• _REQUIRED WORK_
The entries below contain a line with "discount: 55.87 -> 25.87" and a line with "balance: 1681.84 -> 1845.84". Retype exactly everything from the first down to the second, both included, and nothing else.

######

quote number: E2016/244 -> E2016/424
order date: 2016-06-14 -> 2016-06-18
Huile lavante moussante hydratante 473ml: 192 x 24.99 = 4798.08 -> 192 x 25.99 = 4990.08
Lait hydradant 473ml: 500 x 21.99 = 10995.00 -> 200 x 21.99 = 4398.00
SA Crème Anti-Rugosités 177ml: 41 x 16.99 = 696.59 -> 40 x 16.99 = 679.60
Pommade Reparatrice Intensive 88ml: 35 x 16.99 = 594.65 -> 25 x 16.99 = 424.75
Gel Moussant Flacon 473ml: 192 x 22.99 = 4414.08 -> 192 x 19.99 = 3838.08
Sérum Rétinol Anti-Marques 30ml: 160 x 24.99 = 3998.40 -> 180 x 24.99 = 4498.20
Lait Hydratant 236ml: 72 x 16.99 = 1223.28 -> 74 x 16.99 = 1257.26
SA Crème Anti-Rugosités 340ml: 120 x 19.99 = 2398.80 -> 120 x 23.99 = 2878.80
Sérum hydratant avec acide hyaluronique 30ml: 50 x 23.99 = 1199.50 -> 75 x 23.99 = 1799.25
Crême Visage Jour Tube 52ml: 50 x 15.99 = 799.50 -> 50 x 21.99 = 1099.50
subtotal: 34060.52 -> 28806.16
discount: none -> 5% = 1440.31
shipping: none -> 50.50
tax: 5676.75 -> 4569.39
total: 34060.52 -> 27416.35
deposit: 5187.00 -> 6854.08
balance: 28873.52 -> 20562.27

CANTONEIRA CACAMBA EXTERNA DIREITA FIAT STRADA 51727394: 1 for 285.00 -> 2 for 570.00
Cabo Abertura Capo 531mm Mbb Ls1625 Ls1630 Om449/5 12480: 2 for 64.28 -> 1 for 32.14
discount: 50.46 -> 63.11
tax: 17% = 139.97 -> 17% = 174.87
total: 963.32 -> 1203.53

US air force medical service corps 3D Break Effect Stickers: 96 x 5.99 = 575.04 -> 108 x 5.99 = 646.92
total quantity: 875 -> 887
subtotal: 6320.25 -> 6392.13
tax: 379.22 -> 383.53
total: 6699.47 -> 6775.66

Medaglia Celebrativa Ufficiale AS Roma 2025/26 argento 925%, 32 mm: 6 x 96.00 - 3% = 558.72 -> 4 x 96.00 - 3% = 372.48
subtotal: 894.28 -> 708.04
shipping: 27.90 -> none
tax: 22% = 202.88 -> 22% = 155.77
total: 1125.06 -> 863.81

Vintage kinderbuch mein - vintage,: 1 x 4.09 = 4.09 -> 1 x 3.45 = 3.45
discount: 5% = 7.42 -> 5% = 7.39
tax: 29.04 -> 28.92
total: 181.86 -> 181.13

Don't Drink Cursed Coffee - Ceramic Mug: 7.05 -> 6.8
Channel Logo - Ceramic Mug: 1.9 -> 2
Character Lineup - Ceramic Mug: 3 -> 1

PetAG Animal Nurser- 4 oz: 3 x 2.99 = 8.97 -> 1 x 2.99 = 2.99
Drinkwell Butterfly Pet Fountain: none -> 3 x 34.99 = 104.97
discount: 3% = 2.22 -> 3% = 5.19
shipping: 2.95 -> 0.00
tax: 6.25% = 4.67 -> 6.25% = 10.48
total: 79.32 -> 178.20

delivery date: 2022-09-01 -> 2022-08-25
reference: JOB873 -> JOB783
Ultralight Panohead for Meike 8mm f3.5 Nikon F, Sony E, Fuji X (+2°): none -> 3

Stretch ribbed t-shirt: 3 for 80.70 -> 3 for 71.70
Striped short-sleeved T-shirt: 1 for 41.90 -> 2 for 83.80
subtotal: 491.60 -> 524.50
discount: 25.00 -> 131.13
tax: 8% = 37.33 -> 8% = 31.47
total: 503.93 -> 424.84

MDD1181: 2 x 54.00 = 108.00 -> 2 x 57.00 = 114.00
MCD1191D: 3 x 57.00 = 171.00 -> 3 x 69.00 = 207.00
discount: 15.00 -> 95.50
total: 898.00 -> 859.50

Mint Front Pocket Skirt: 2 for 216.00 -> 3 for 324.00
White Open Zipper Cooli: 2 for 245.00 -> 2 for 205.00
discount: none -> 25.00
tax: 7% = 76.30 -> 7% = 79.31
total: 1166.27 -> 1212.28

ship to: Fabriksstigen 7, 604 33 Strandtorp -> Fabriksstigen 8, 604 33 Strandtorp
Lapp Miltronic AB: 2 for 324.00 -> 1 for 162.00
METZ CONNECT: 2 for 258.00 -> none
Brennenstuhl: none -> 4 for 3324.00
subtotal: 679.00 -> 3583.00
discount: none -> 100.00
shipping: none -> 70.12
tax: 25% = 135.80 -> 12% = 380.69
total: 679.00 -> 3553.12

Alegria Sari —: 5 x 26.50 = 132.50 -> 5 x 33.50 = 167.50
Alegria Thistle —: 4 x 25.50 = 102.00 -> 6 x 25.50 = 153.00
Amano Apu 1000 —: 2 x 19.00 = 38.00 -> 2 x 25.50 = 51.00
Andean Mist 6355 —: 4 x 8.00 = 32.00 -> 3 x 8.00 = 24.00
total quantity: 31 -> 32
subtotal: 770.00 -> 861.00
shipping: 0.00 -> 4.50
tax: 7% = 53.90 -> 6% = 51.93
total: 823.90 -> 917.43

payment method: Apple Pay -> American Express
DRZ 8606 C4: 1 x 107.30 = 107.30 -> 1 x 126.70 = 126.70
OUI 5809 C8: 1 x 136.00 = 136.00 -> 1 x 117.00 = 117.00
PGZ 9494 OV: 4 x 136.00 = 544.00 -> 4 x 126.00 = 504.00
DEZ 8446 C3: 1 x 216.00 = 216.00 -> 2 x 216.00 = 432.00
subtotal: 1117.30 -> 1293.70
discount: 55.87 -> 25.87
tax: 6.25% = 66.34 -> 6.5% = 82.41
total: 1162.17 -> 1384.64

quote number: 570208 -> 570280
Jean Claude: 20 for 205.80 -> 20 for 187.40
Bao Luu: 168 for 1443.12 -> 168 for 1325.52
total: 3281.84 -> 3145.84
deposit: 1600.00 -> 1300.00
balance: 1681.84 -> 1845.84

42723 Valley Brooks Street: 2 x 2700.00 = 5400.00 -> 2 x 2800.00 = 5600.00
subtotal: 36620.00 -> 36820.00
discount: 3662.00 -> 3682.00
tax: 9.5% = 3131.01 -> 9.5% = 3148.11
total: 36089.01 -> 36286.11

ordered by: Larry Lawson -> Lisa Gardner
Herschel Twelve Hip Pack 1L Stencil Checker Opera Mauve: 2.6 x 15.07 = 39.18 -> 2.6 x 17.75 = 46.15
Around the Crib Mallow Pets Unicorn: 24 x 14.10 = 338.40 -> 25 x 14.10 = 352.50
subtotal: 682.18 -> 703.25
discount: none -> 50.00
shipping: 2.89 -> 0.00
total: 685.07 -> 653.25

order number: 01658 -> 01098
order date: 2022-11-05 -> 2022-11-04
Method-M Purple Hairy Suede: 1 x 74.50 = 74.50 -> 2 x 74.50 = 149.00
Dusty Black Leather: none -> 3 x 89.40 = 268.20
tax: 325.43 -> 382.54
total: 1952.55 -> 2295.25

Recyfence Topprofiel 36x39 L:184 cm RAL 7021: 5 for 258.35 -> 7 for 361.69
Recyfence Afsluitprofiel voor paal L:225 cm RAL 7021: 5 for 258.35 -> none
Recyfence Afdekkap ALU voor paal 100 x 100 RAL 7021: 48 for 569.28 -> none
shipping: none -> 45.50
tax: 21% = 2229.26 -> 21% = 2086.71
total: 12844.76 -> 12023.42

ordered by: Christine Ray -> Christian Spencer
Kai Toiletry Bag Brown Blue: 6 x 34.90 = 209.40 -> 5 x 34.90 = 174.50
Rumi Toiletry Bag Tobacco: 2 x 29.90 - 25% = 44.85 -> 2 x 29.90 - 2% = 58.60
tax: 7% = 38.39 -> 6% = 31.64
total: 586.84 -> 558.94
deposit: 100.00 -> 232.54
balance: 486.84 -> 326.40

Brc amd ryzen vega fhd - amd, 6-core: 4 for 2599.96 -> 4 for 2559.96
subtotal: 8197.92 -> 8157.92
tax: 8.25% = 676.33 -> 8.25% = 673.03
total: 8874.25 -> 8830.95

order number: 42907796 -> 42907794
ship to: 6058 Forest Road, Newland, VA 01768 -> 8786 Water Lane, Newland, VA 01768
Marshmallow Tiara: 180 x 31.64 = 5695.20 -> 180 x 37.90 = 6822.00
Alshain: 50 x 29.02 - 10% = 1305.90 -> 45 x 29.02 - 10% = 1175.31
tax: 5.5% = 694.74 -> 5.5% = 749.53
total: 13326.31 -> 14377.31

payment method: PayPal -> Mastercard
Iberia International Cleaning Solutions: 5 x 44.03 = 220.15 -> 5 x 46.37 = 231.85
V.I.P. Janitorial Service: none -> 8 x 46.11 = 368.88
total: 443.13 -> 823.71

######

• _RESPONSE TO THIS TASK_
discount: 55.87 -> 25.87
tax: 6.25% = 66.34 -> 6.5% = 82.41
total: 1162.17 -> 1384.64

quote number: 570208 -> 570280
Jean Claude: 20 for 205.80 -> 20 for 187.40
Bao Luu: 168 for 1443.12 -> 168 for 1325.52
total: 3281.84 -> 3145.84
deposit: 1600.00 -> 1300.00
balance: 1681.84 -> 1845.84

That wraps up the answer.